## Problem statement
All of the data should be restated exactly as it stands.

## Records to use
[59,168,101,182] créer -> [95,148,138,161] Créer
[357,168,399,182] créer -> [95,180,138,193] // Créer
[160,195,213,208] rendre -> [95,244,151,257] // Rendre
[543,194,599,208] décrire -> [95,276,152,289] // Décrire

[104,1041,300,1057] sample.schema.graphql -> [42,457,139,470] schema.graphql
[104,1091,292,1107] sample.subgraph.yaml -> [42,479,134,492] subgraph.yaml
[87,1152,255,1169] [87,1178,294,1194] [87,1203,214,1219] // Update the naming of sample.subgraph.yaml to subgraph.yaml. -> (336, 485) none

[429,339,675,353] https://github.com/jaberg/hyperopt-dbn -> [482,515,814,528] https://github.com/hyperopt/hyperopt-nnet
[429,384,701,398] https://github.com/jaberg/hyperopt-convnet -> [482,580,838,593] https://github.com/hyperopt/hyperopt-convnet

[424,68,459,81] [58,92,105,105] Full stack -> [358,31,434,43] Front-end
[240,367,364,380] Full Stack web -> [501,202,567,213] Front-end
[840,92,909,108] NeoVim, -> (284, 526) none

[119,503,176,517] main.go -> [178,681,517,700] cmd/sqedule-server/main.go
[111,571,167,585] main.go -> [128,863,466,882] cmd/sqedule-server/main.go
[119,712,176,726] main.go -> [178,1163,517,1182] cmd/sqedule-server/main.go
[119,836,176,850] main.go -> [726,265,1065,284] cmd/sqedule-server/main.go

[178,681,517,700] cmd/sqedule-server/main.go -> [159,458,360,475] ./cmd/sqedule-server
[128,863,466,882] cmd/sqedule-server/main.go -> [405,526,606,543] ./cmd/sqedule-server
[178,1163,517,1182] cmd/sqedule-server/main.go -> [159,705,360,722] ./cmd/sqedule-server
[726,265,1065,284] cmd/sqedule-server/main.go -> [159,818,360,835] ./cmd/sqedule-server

## Response below
[59,168,101,182] créer -> [95,148,138,161] Créer
[357,168,399,182] créer -> [95,180,138,193] // Créer
[160,195,213,208] rendre -> [95,244,151,257] // Rendre
[543,194,599,208] décrire -> [95,276,152,289] // Décrire

[104,1041,300,1057] sample.schema.graphql -> [42,457,139,470] schema.graphql
[104,1091,292,1107] sample.subgraph.yaml -> [42,479,134,492] subgraph.yaml
[87,1152,255,1169] [87,1178,294,1194] [87,1203,214,1219] // Update the naming of sample.subgraph.yaml to subgraph.yaml. -> (336, 485) none

[429,339,675,353] https://github.com/jaberg/hyperopt-dbn -> [482,515,814,528] https://github.com/hyperopt/hyperopt-nnet
[429,384,701,398] https://github.com/jaberg/hyperopt-convnet -> [482,580,838,593] https://github.com/hyperopt/hyperopt-convnet

[424,68,459,81] [58,92,105,105] Full stack -> [358,31,434,43] Front-end
[240,367,364,380] Full Stack web -> [501,202,567,213] Front-end
[840,92,909,108] NeoVim, -> (284, 526) none

[119,503,176,517] main.go -> [178,681,517,700] cmd/sqedule-server/main.go
[111,571,167,585] main.go -> [128,863,466,882] cmd/sqedule-server/main.go
[119,712,176,726] main.go -> [178,1163,517,1182] cmd/sqedule-server/main.go
[119,836,176,850] main.go -> [726,265,1065,284] cmd/sqedule-server/main.go

[178,681,517,700] cmd/sqedule-server/main.go -> [159,458,360,475] ./cmd/sqedule-server
[128,863,466,882] cmd/sqedule-server/main.go -> [405,526,606,543] ./cmd/sqedule-server
[178,1163,517,1182] cmd/sqedule-server/main.go -> [159,705,360,722] ./cmd/sqedule-server
[726,265,1065,284] cmd/sqedule-server/main.go -> [159,818,360,835] ./cmd/sqedule-server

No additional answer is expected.